Revision tracking records:
——————————

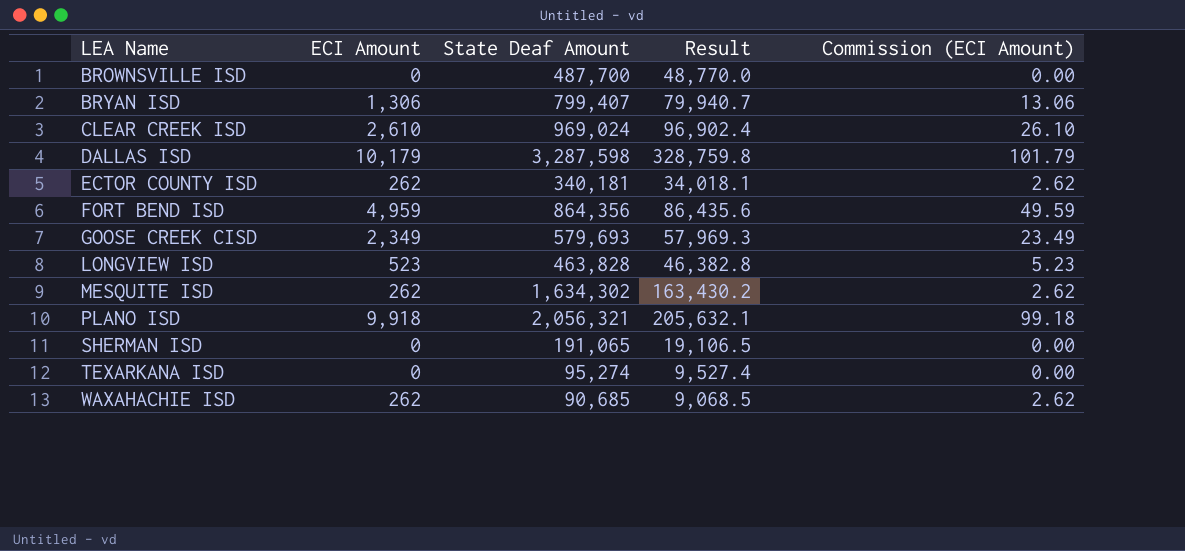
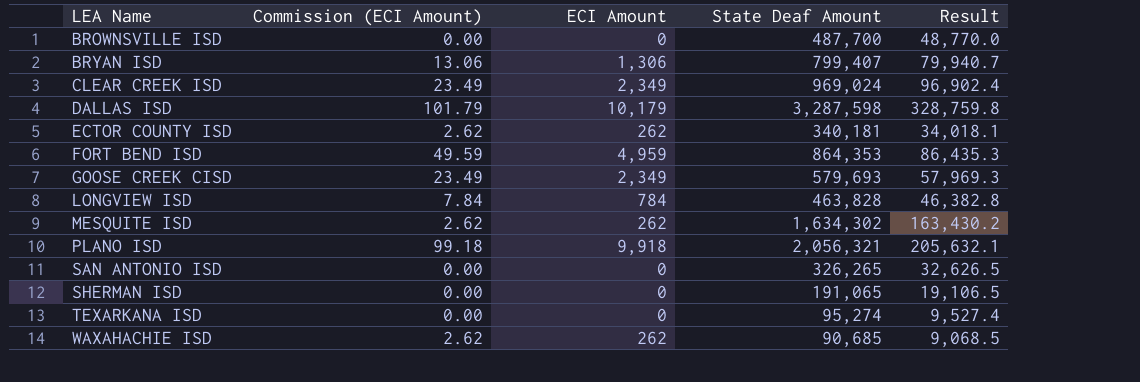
column Commission (ECI Amount) | position: 5 -> 2
CLEAR CREEK ISD | Commission (ECI Amount): 26.10 -> 23.49
CLEAR CREEK ISD | ECI Amount: 2,610 -> 2,349
FORT BEND ISD | State Deaf Amount: 864,356 -> 864,353
FORT BEND ISD | Result: 86,435.6 -> 86,435.3
LONGVIEW ISD | Commission (ECI Amount): 5.23 -> 7.84
LONGVIEW ISD | ECI Amount: 523 -> 784
row SAN ANTONIO ISD: none -> 0.00 | 0 | 326,265 | 32,626.5

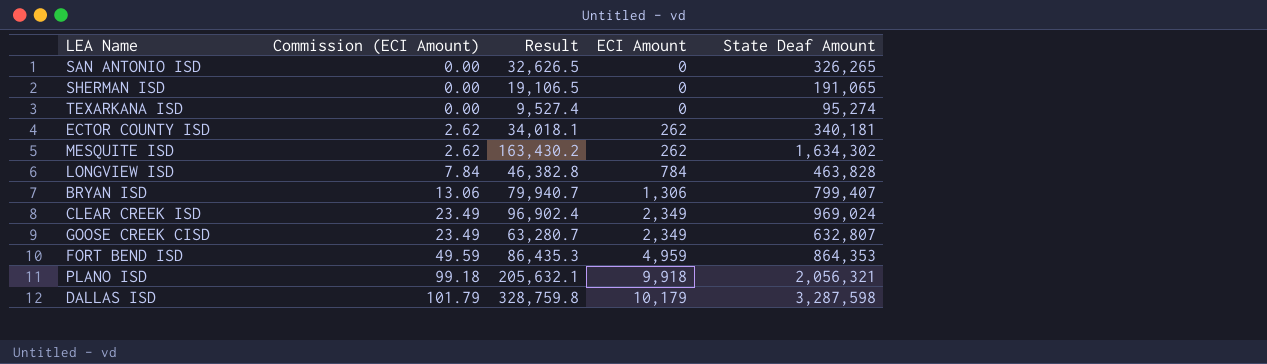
row order: LEA Name ascending -> Commission (ECI Amount) ascending
column Result | position: 5 -> 3
row BROWNSVILLE ISD: 0.00 | 0 | 487,700 | 48,770.0 -> none
row WAXAHACHIE ISD: 2.62 | 262 | 90,685 | 9,068.5 -> none
GOOSE CREEK CISD | Result: 57,969.3 -> 63,280.7
GOOSE CREEK CISD | State Deaf Amount: 579,693 -> 632,807

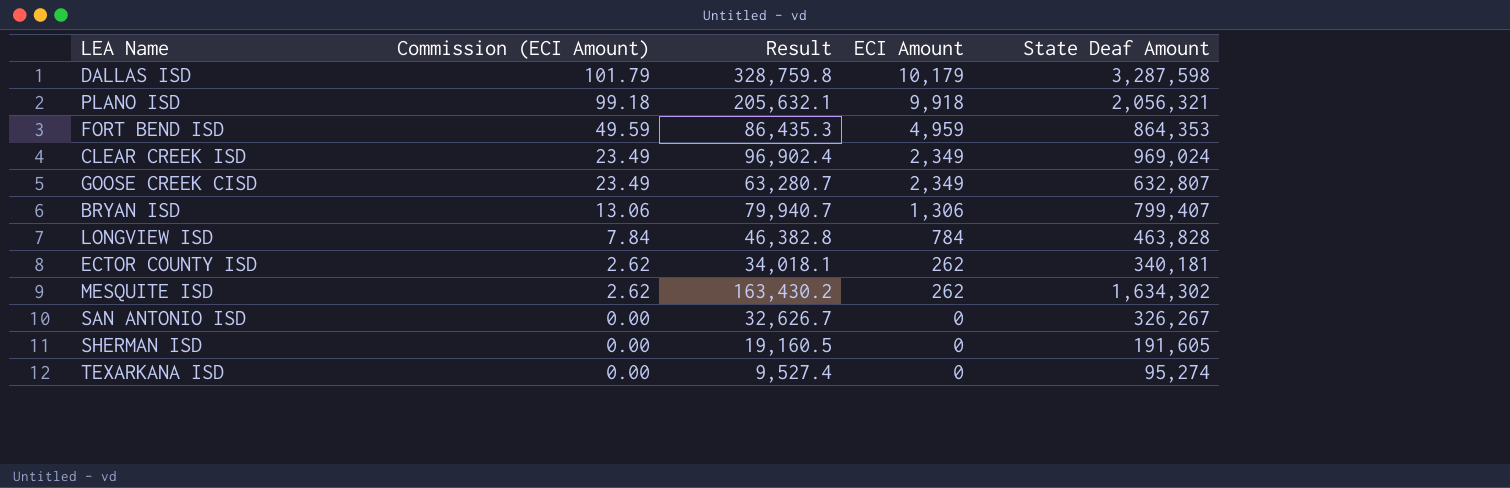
row order: Commission (ECI Amount) ascending -> Commission (ECI Amount) descending
SAN ANTONIO ISD | Result: 32,626.5 -> 32,626.7
SAN ANTONIO ISD | State Deaf Amount: 326,265 -> 326,267
SHERMAN ISD | Result: 19,106.5 -> 19,160.5
SHERMAN ISD | State Deaf Amount: 191,065 -> 191,605

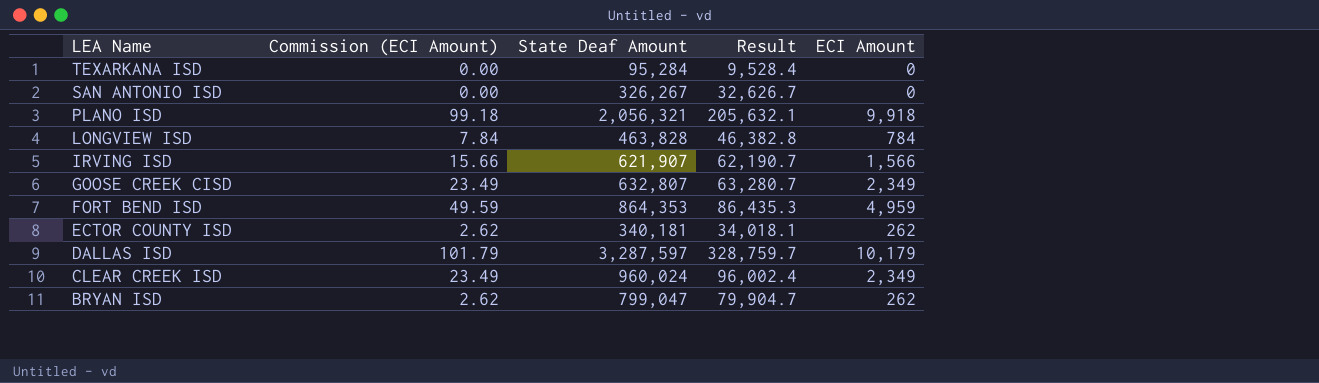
row order: Commission (ECI Amount) descending -> LEA Name descending
column State Deaf Amount | position: 5 -> 3
row MESQUITE ISD: 2.62 | 163,430.2 | 262 | 1,634,302 -> none
row SHERMAN ISD: 0.00 | 19,160.5 | 0 | 191,605 -> none
TEXARKANA ISD | State Deaf Amount: 95,274 -> 95,284
TEXARKANA ISD | Result: 9,527.4 -> 9,528.4
row IRVING ISD: none -> 15.66 | 621,907 | 62,190.7 | 1,566
DALLAS ISD | State Deaf Amount: 3,287,598 -> 3,287,597
DALLAS ISD | Result: 328,759.8 -> 328,759.7
CLEAR CREEK ISD | State Deaf Amount: 969,024 -> 960,024
CLEAR CREEK ISD | Result: 96,902.4 -> 96,002.4
BRYAN ISD | Commission (ECI Amount): 13.06 -> 2.62
BRYAN ISD | State Deaf Amount: 799,407 -> 799,047
BRYAN ISD | Result: 79,940.7 -> 79,904.7
BRYAN ISD | ECI Amount: 1,306 -> 262

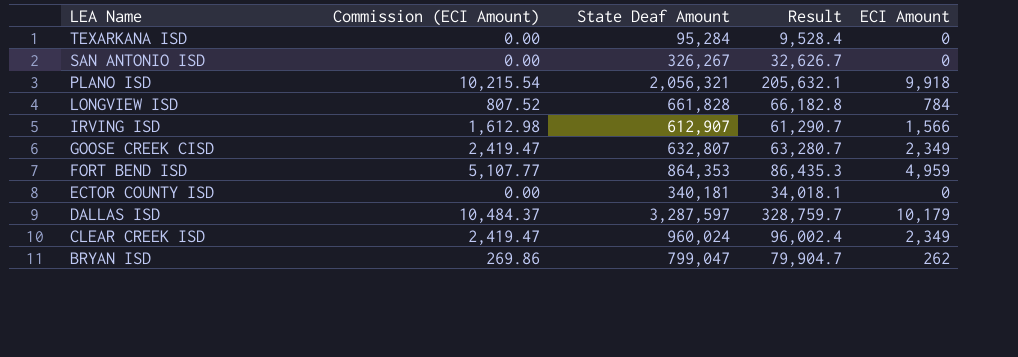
column Commission (ECI Amount) | formula: [ECI Amount] * 0.01 -> [ECI Amount] * 1.03
LONGVIEW ISD | State Deaf Amount: 463,828 -> 661,828
LONGVIEW ISD | Result: 46,382.8 -> 66,182.8
IRVING ISD | State Deaf Amount: 621,907 -> 612,907
IRVING ISD | Result: 62,190.7 -> 61,290.7
ECTOR COUNTY ISD | ECI Amount: 262 -> 0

——————————

Take from the entries every line that has the string "DALLAS".

- Answer box:
DALLAS ISD | State Deaf Amount: 3,287,598 -> 3,287,597
DALLAS ISD | Result: 328,759.8 -> 328,759.7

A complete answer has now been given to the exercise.